— Records supplied —
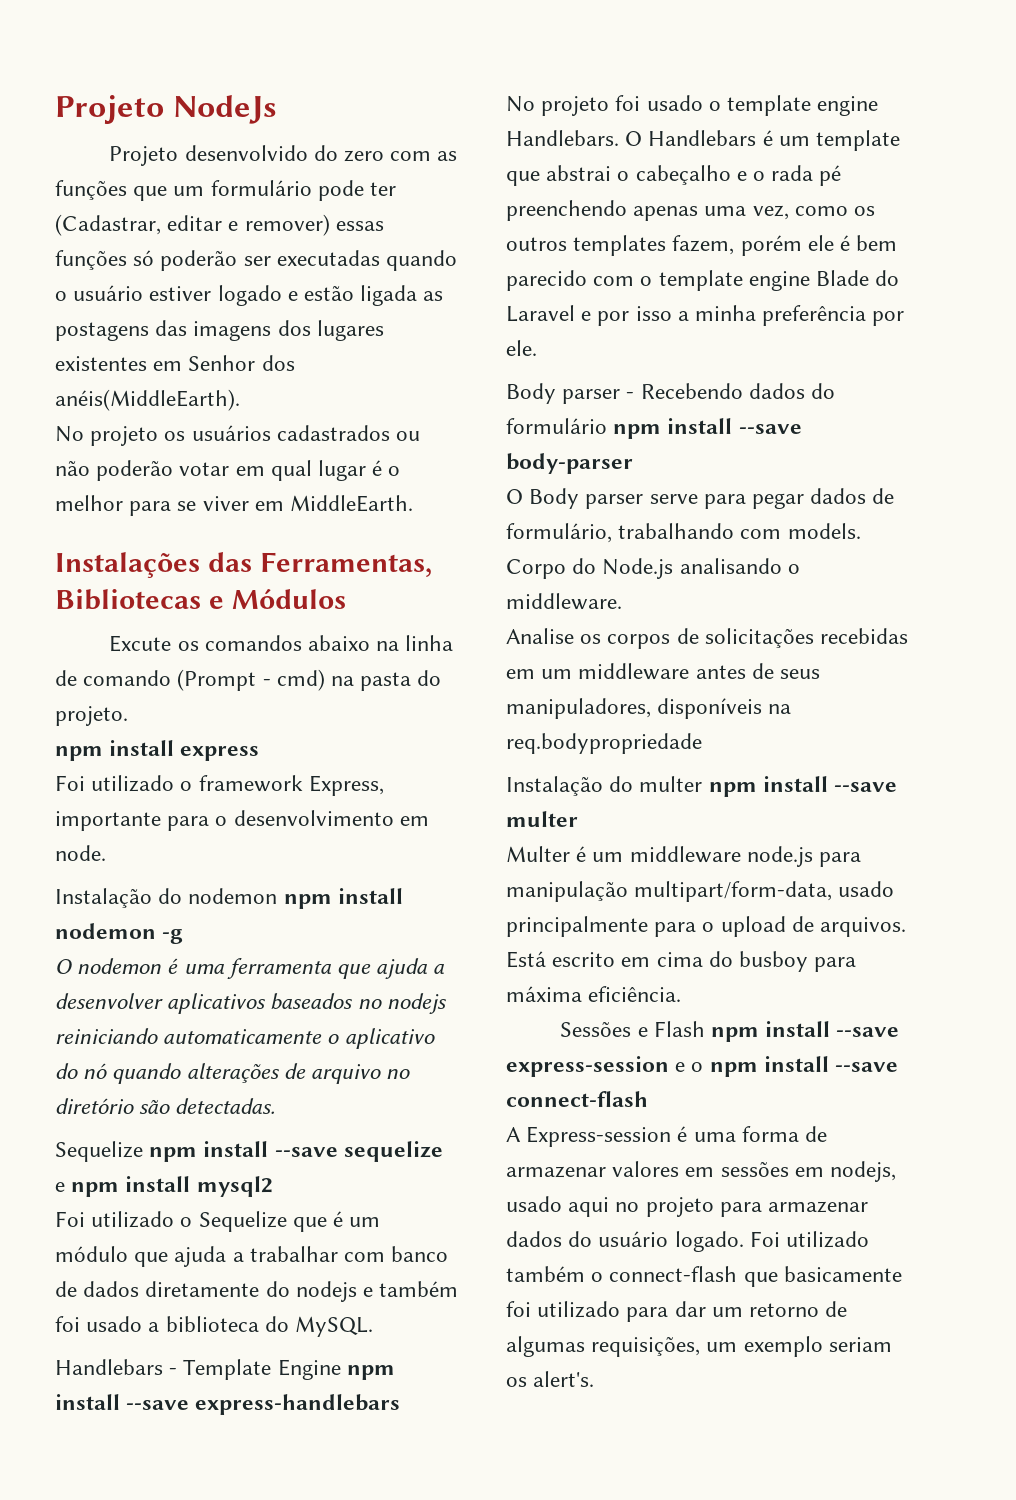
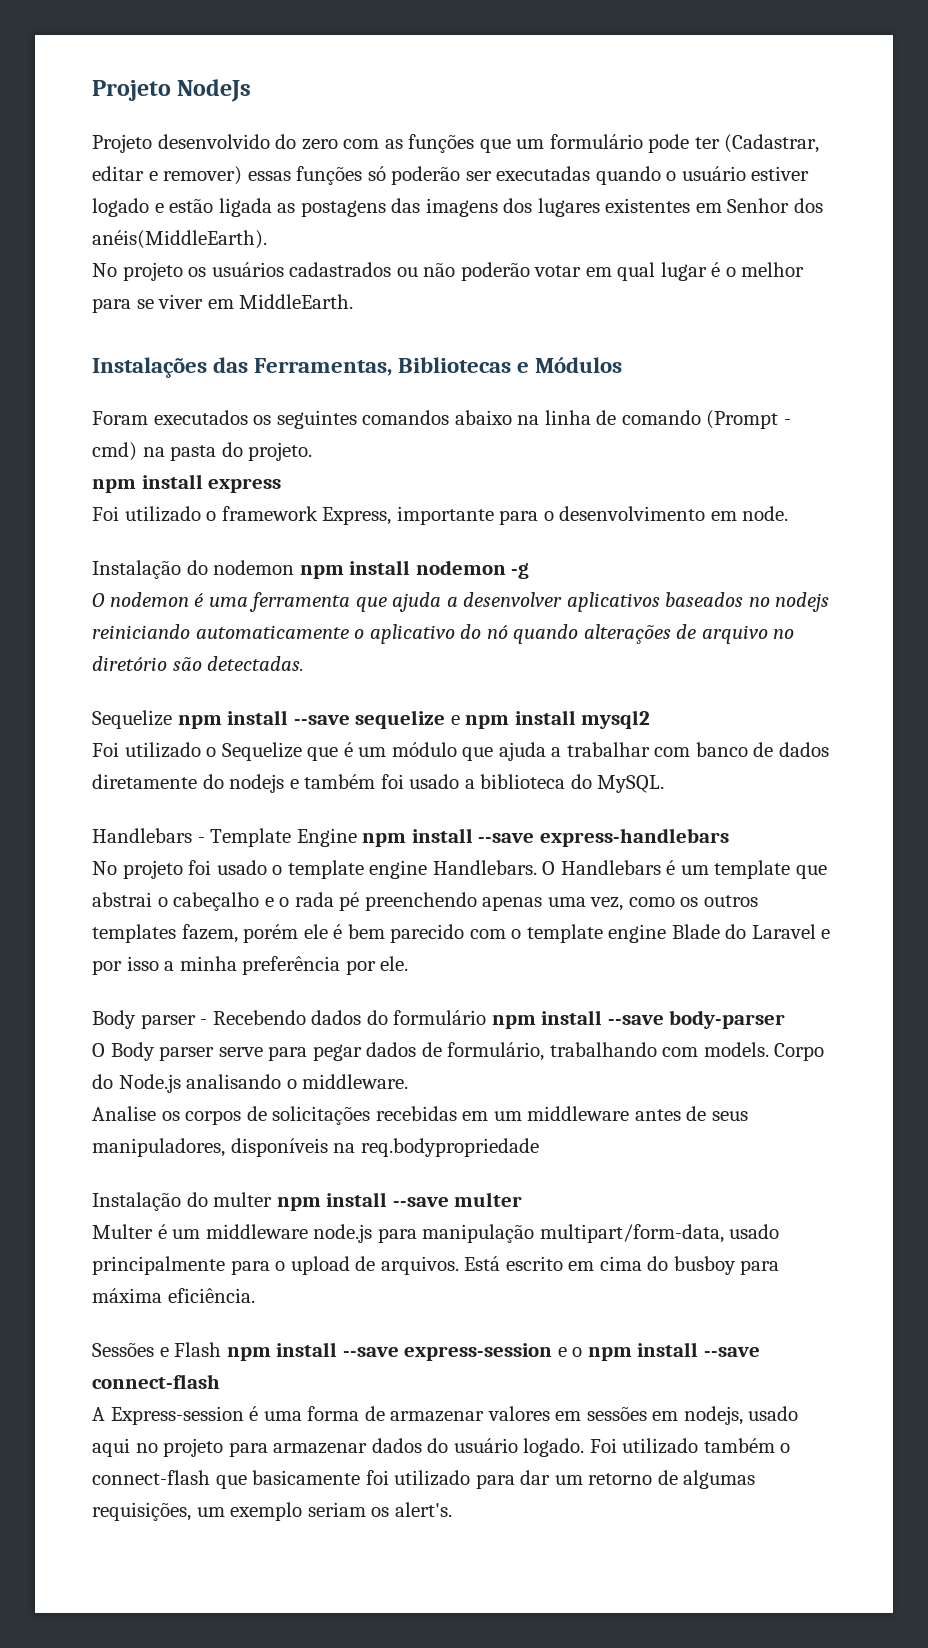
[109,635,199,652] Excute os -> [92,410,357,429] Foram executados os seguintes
--
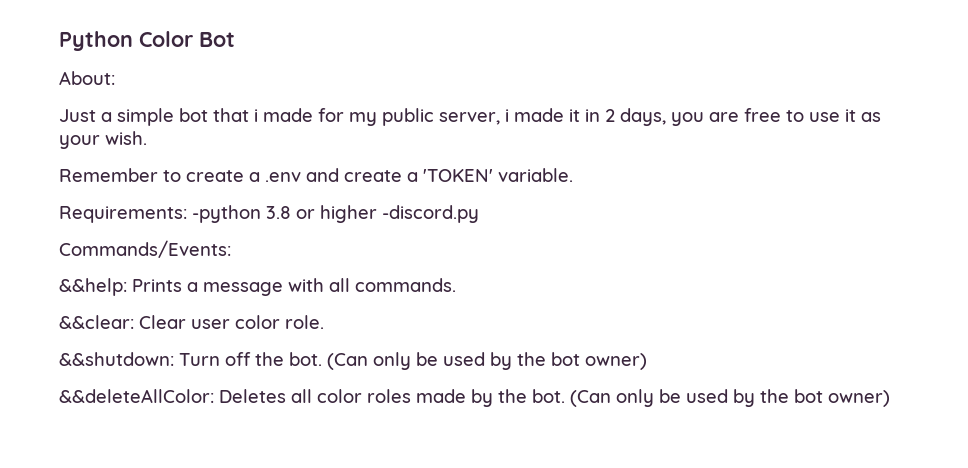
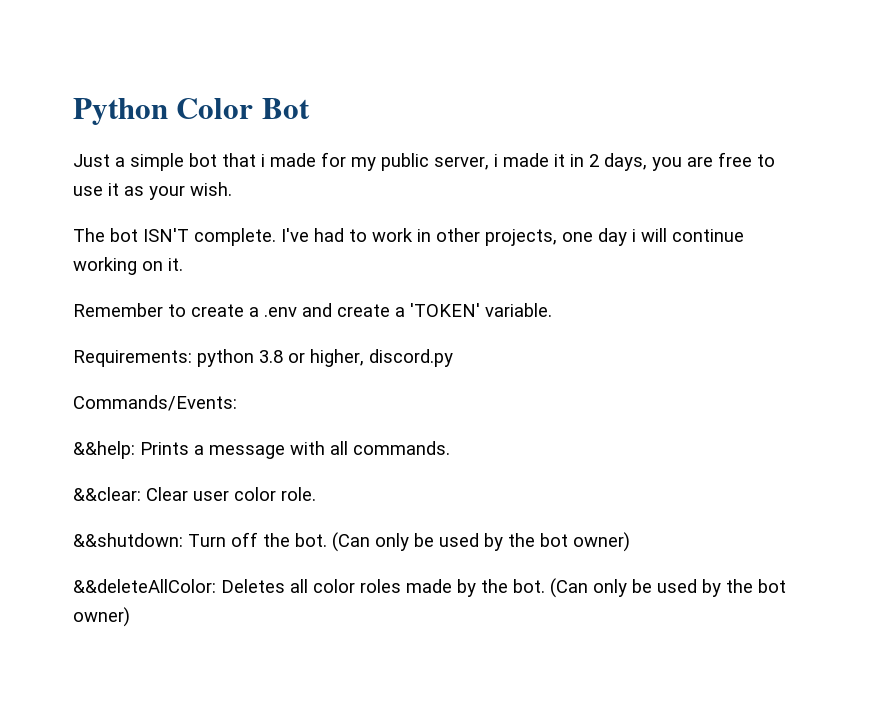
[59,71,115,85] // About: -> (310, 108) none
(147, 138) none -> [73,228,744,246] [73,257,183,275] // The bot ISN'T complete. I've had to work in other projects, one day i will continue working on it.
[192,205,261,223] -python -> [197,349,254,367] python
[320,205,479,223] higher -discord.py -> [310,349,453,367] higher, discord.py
* * *
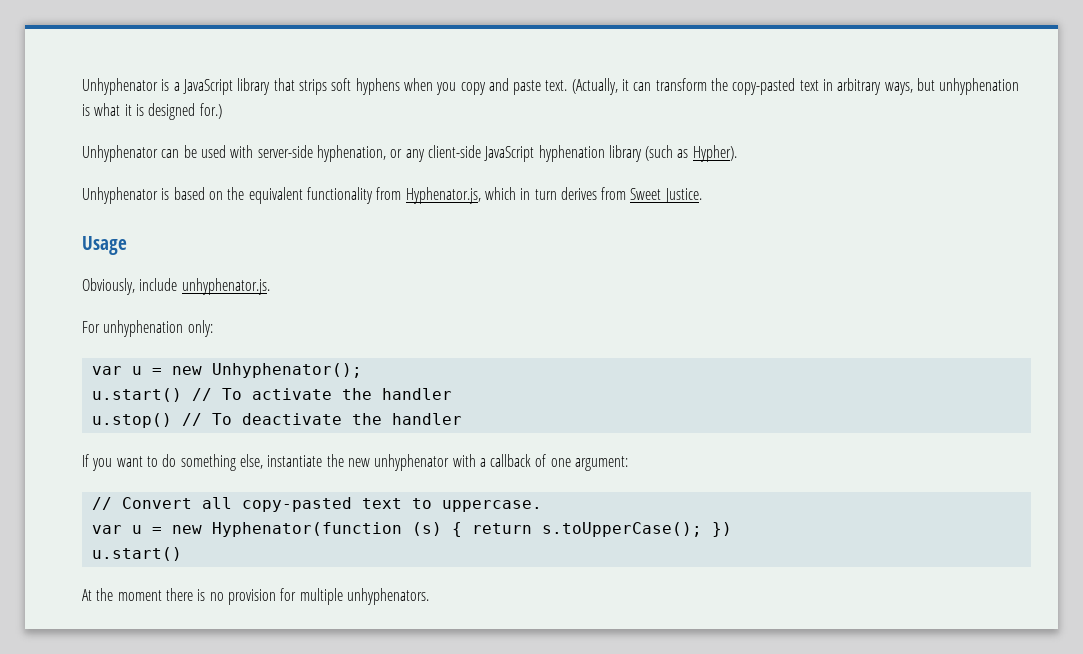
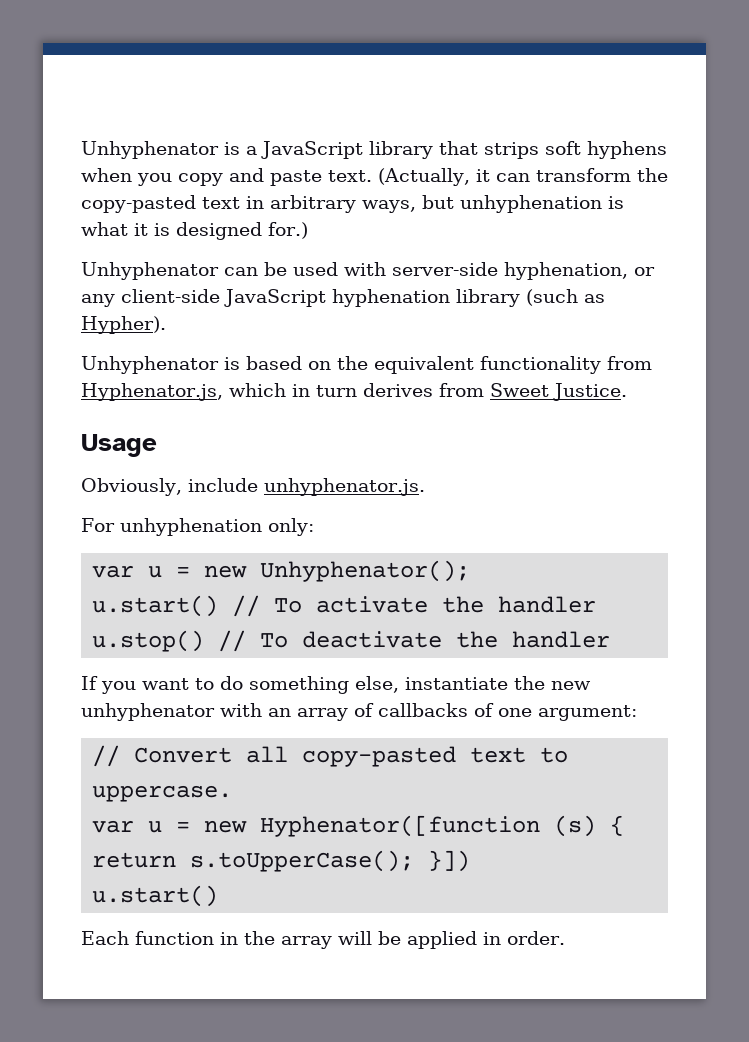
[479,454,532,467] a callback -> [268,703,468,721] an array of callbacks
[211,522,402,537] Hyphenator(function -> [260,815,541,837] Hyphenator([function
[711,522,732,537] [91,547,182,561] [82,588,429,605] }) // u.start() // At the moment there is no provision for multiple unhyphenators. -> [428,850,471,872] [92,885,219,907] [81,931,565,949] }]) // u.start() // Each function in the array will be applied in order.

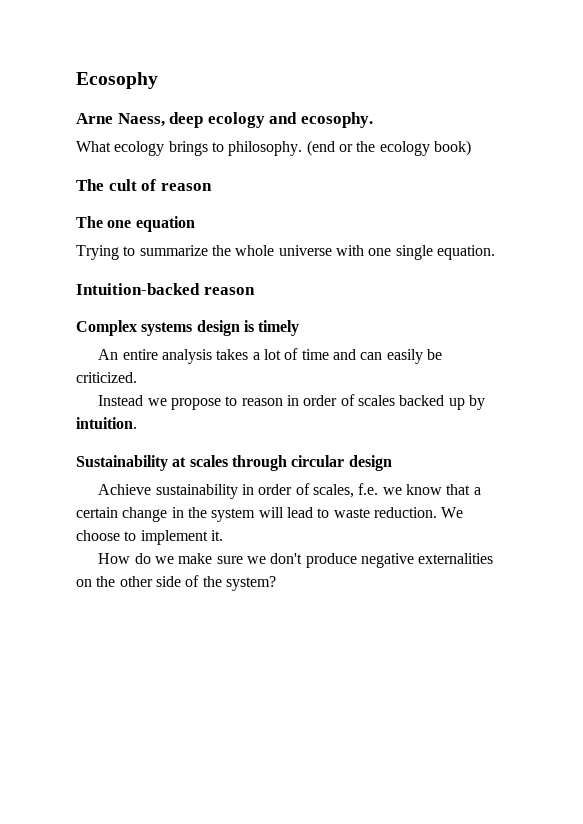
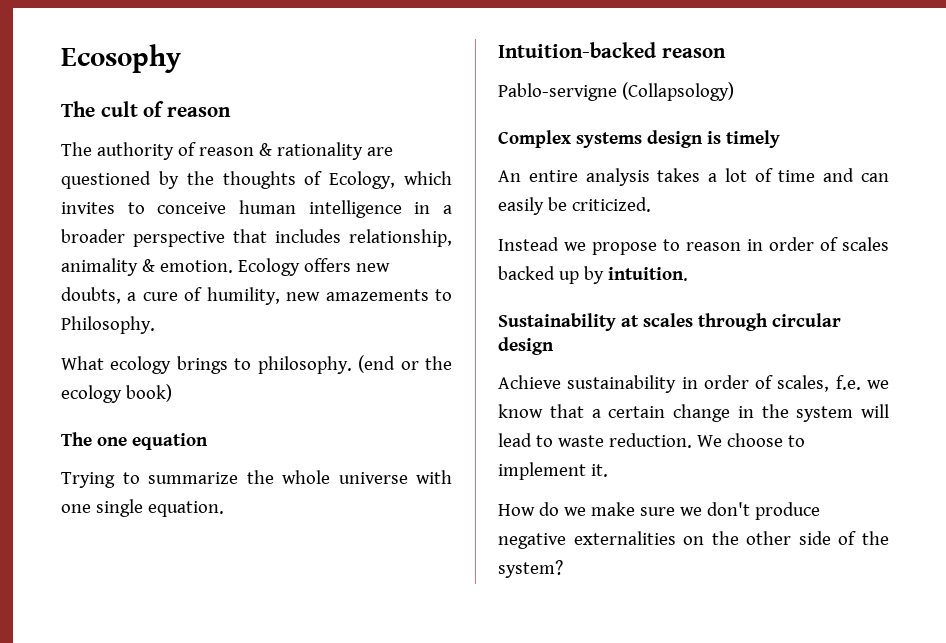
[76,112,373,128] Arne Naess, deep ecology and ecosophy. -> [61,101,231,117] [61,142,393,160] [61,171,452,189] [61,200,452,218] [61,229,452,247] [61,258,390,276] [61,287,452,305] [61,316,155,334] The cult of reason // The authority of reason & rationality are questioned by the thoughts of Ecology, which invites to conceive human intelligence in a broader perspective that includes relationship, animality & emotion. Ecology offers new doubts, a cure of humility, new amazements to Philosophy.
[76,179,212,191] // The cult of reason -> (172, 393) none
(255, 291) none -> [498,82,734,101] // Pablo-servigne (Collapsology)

— Your objective —
Only the number should be given: how many lines in the data contain the string "none".

— Answer to the problem —
4